_REQUIRED ACTION_
The answer must consist of every line below containing "none".

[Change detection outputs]
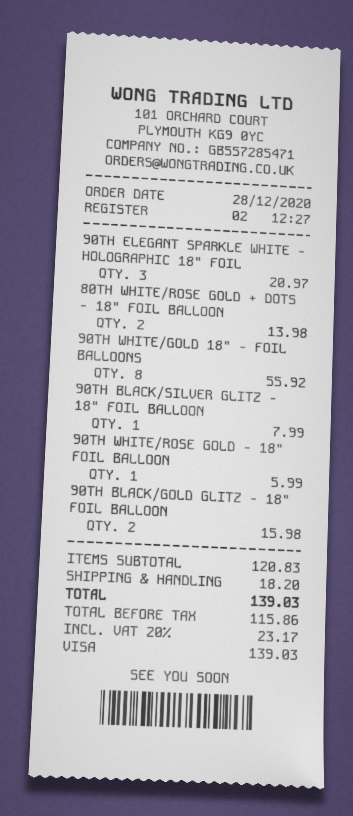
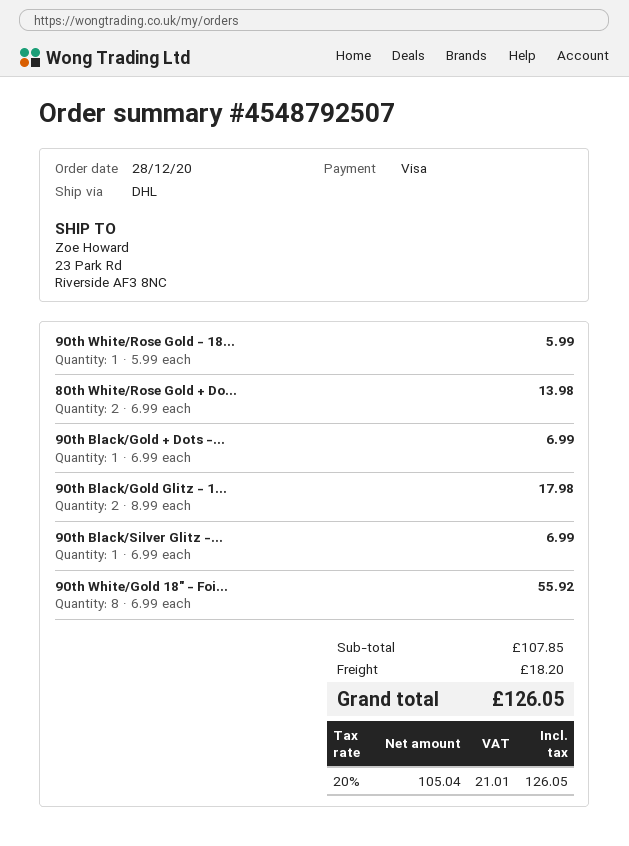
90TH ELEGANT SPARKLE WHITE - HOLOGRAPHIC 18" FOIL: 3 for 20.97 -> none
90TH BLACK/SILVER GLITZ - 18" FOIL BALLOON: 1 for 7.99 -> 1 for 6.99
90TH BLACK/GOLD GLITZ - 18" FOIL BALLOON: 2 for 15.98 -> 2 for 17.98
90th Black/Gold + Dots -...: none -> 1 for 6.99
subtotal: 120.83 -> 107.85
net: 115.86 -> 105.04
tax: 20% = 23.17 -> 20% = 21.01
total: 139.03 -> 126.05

_EXERCISE RESULT_
90TH ELEGANT SPARKLE WHITE - HOLOGRAPHIC 18" FOIL: 3 for 20.97 -> none
90th Black/Gold + Dots -...: none -> 1 for 6.99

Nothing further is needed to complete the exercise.